The price for the pills went up significantly. An 80-milligram pill before the bust sold around $120, and after the bust sold for $160 to $200, he said.
"I think that right after that happened ... law officials started seeing other types of pills that weren't seen that often," he said. "They're popping up more and more."
An analysis of Statewide Drug Enforcement Unit reports for prescription drug seizures on the Peninsula shows an increase through the past three years.
In 2009, there were 55 seizures of OxyContin and Oxycodone, 6 seizures of Hydocodone and 122 seizures of other pills and tablets.
In 2011, those seizures totaled 69, 17 and 560, respectively.
From a street cop's perspective, Sgt. Stace Escott contends many drug users turned to prescription drugs once producing meth became more difficult.
"It's easier to obtain them," he said. "Out on the streets during traffic stops we're finding lots of syringes and prescription drug paraphernalia."
Pills are obtained in various ways. Stealing from friends and family members who have medications is common.
There is a strong connection between all types of drug abuse and burglary or theft. The majority of burglaries and thefts in the area are drug related, as people commit crimes to support their habits, Ross said.
In addition, abusers commit identity theft by filling out prescriptions in other people's names and then attempting to use the prescription at different pharmacies.
People will continue to fill prescriptions after they no longer need the medication and sell the pills illegally at an increased value. And there's definitely a market out there, Ross said.
"They realize there's monetary value in continuing to get their medication that's paid for by an insurance company or a similar method," he said.
Prescription drug abuse is wide spread, but it's filtered into the younger population, according to authorities.
Abusers are in their mid 20s to early 30s, Sabala said.
More than 7 million Americans abuse prescription drugs, according to the 2009 Substance Abuse and Mental Health Services Administration's national survey on drug use and health.
The treatment clinics at CPH are seeing an increasing number of younger people with substance abuse issues.
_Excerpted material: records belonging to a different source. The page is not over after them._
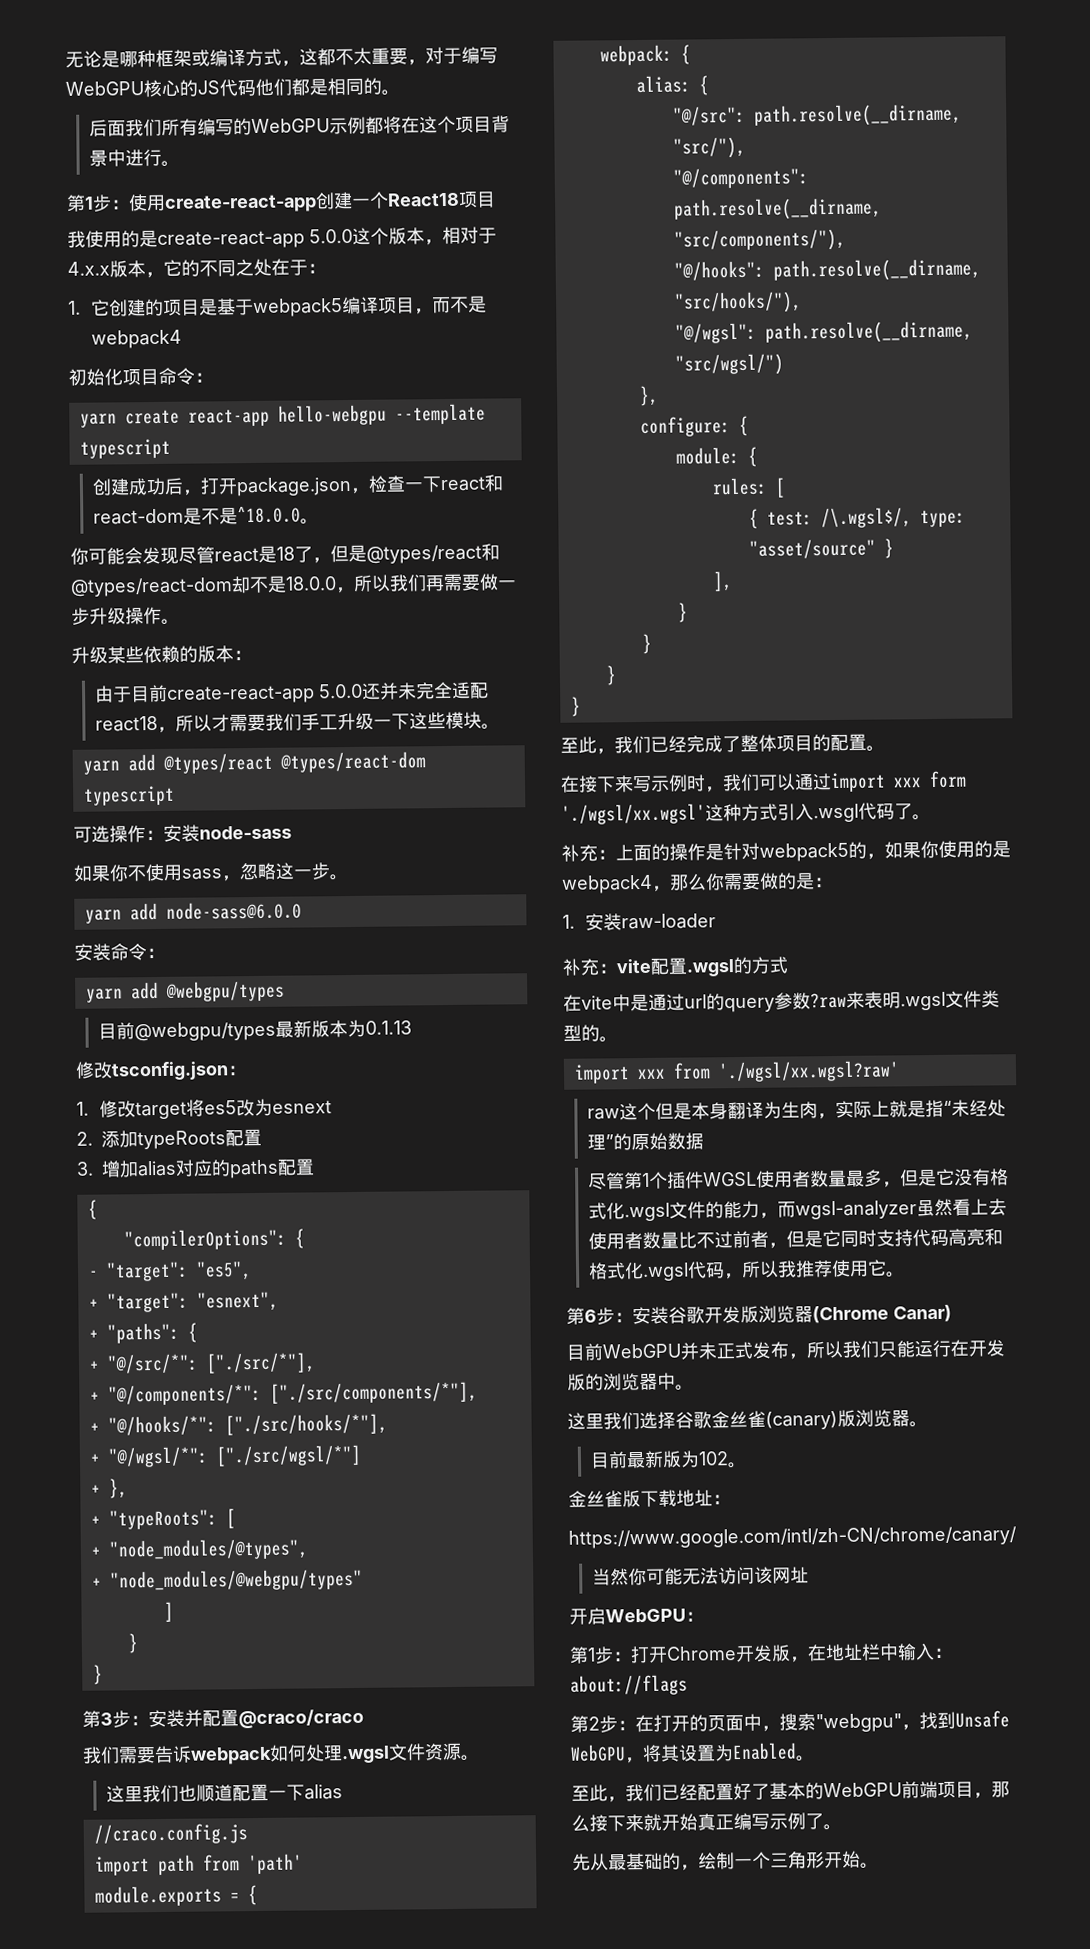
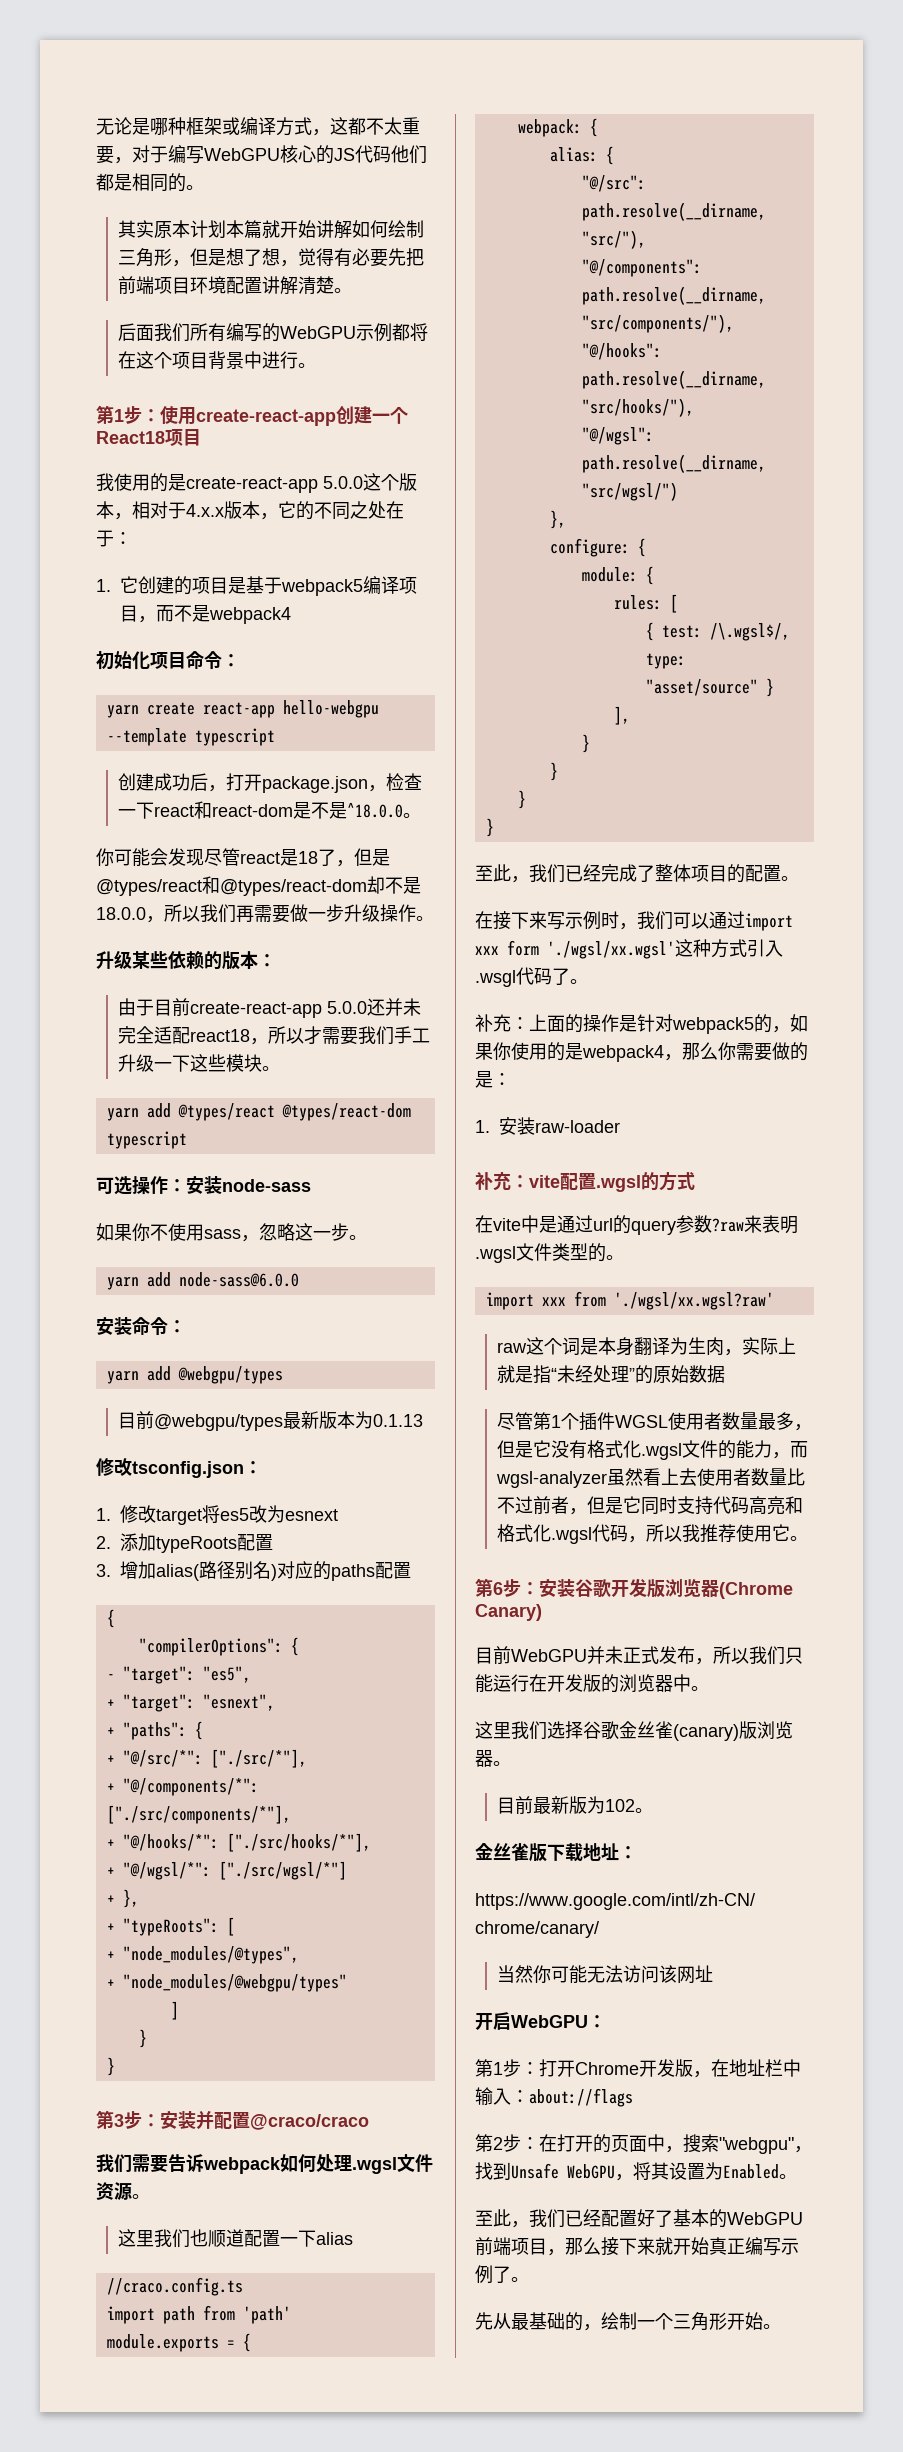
(400, 92) none -> [118,220,425,239] [118,248,425,267] [118,276,353,295] // 其实原本计划本篇就开始讲解如何绘制三角形，但是想了想，觉得有必要先把前端项目环境配置讲解清楚。
[137,1160,177,1177] alias -> [156,1561,277,1581] alias(路径别名)
[93,1823,248,1845] //craco.config.js -> [106,2277,243,2296] //craco.config.ts
[654,1102,674,1120] 但 -> [562,1337,581,1355] 词
[892,1304,952,1323] Canar) -> [475,1604,542,1621] Canary)

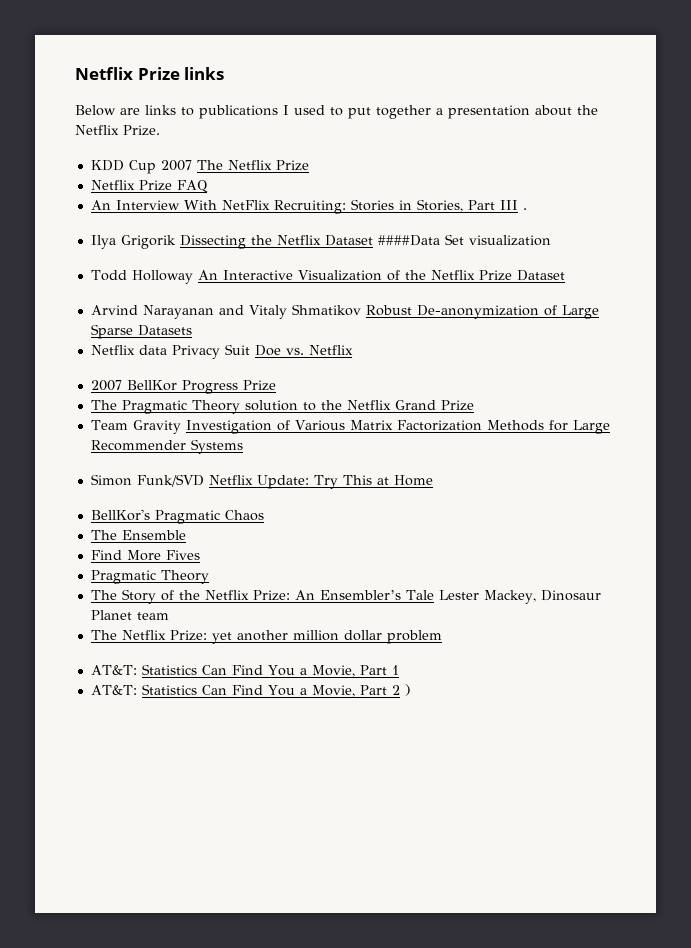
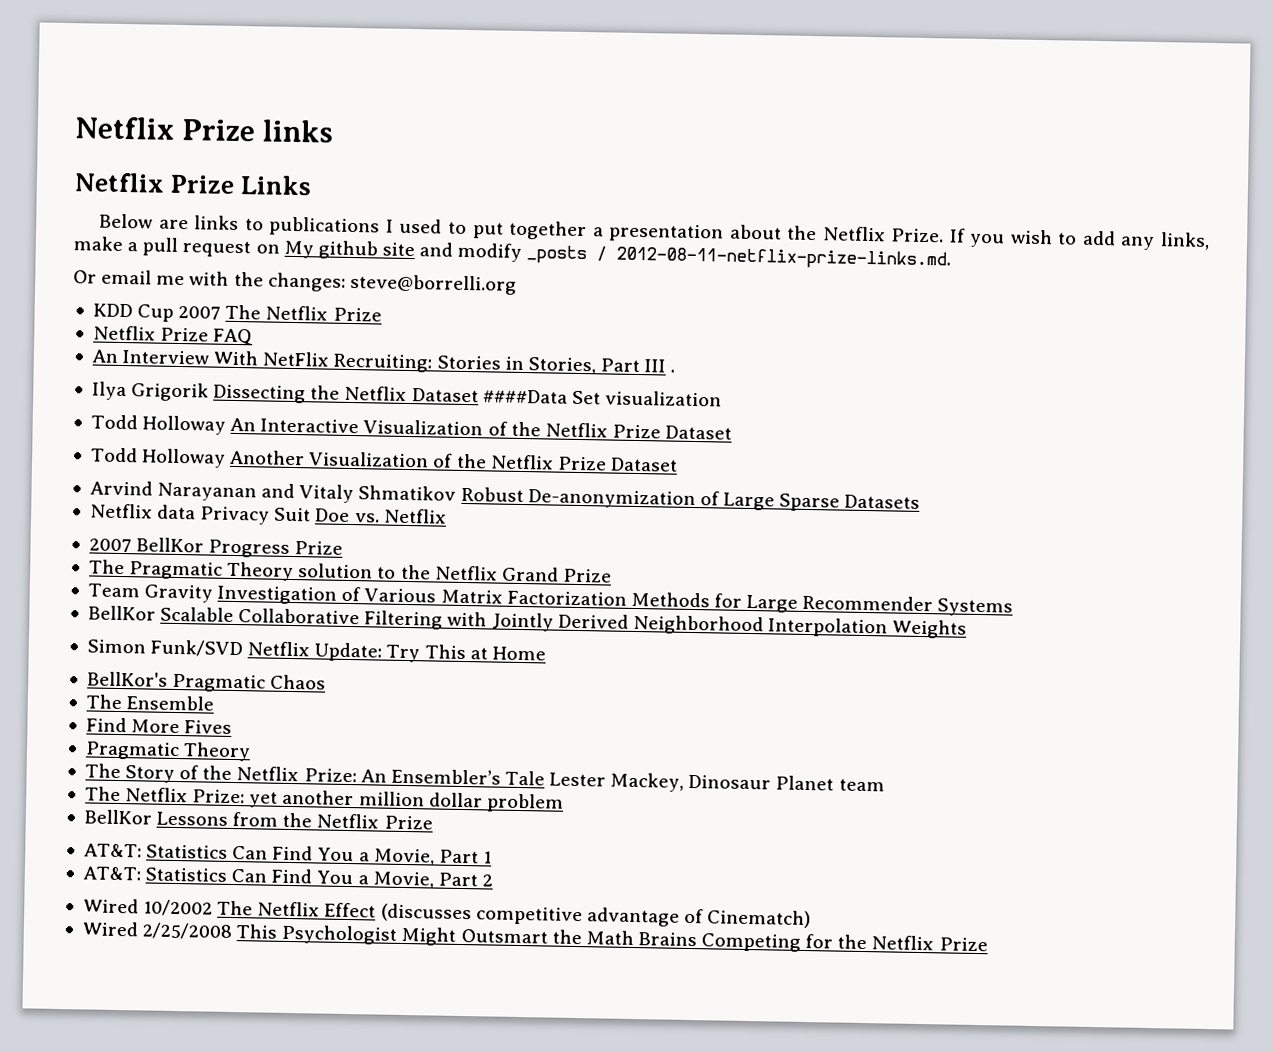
(225, 73) none -> [74,172,313,196] // Netflix Prize Links
(160, 130) none -> [948,228,1210,251] [73,236,952,271] [73,269,517,295] If you wish to add any links, make a pull request on My github site and modify _posts / 2012-08-11-netflix-prize-links.md. // Or email me with the changes: steve@borrelli.org
(565, 275) none -> [90,447,678,472] // Todd Holloway Another Visualization of the Netflix Prize Dataset
(243, 446) none -> [87,605,968,639] // BellKor Scalable Collaborative Filtering with Jointly Derived Neighborhood Interpolation Weights
(442, 637) none -> [83,809,433,830] // BellKor Lessons from the Netflix Prize
[404,684,411,696] ) -> [82,898,812,929] [81,921,988,952] // Wired 10/2002 The Netflix Effect (discusses competitive advantage of Cinematch) // Wired 2/25/2008 This Psychologist Might Outsmart the Math Brains Competing for the Netflix Prize

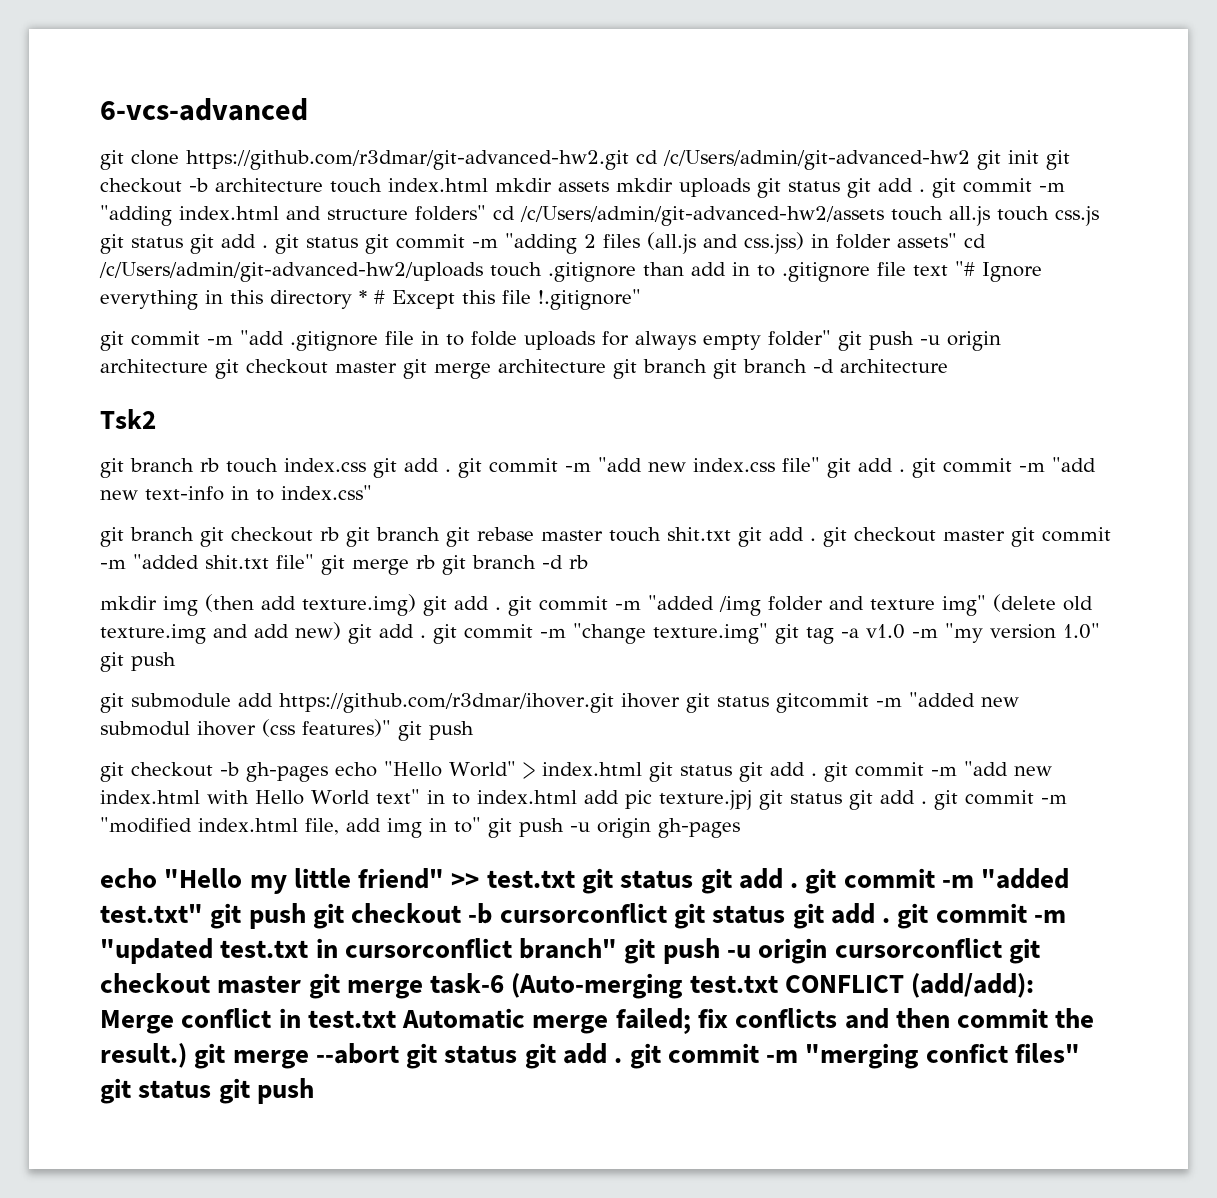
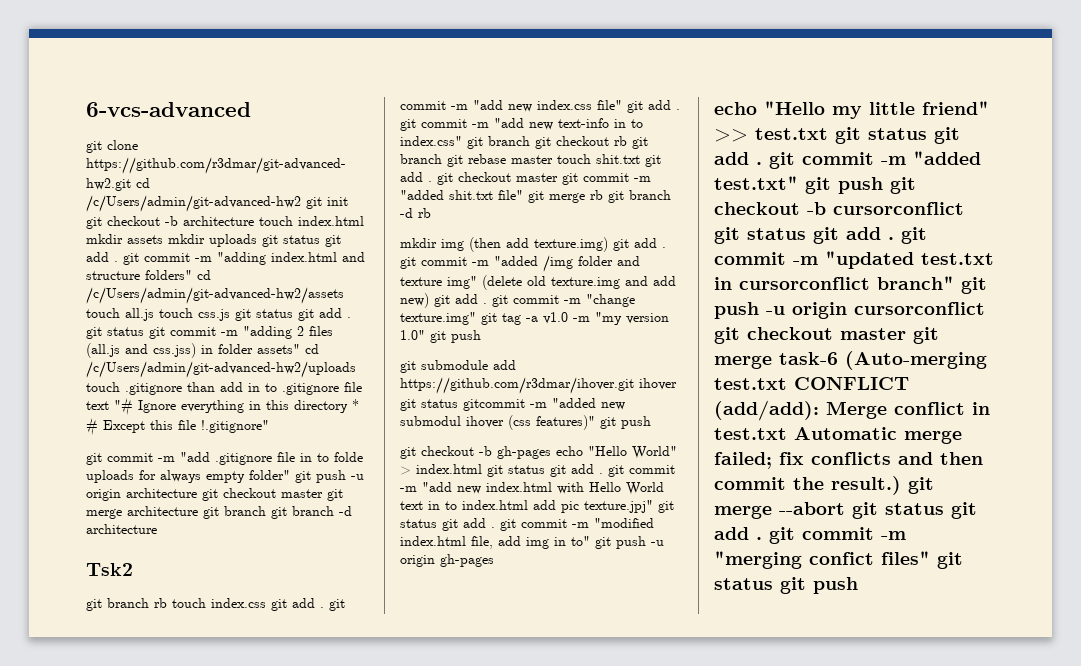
(372, 492) // -> (462, 141) none
[375,789,420,804] text" -> [400,501,423,510] text
[658,790,752,810] texture.jpj -> [584,500,653,513] texture.jpj"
A large percentage of their admissions are under 30, Sellers said.
"Drug abuse seems to be impacting our younger population more so than any other subset," she said. "Even under 21 (years old) that come into addiction treatment."
Addiction can start with an injury and subsequent treatment. Sellers has seen individuals who suffered a legitimate injury become addicted to prescription drugs while recovering. Others become addicted through experimenting with diverted prescriptions sold on the street, she said.
When it comes to the younger population pills are similarly bought illegally on the street or obtained within a household.
"Juveniles may go to a party and, all of the sudden, they don't have to worry about going out and finding something, because they can just go into a medicine cabinet and start using," Lt. Anthony April, a trooper with the Bureau of Investigation, said.
Each day approximately 2,500 teens across America use prescription drugs to get high for the first time, according to the Partnership for a Drug Free America.
To rid homes of unused prescription drugs the Drug Enforcement Administration started the National Prescription Drug Take-Back Program. The event finished its third year last month, and about 1,900 pounds of medication was collected in Alaska.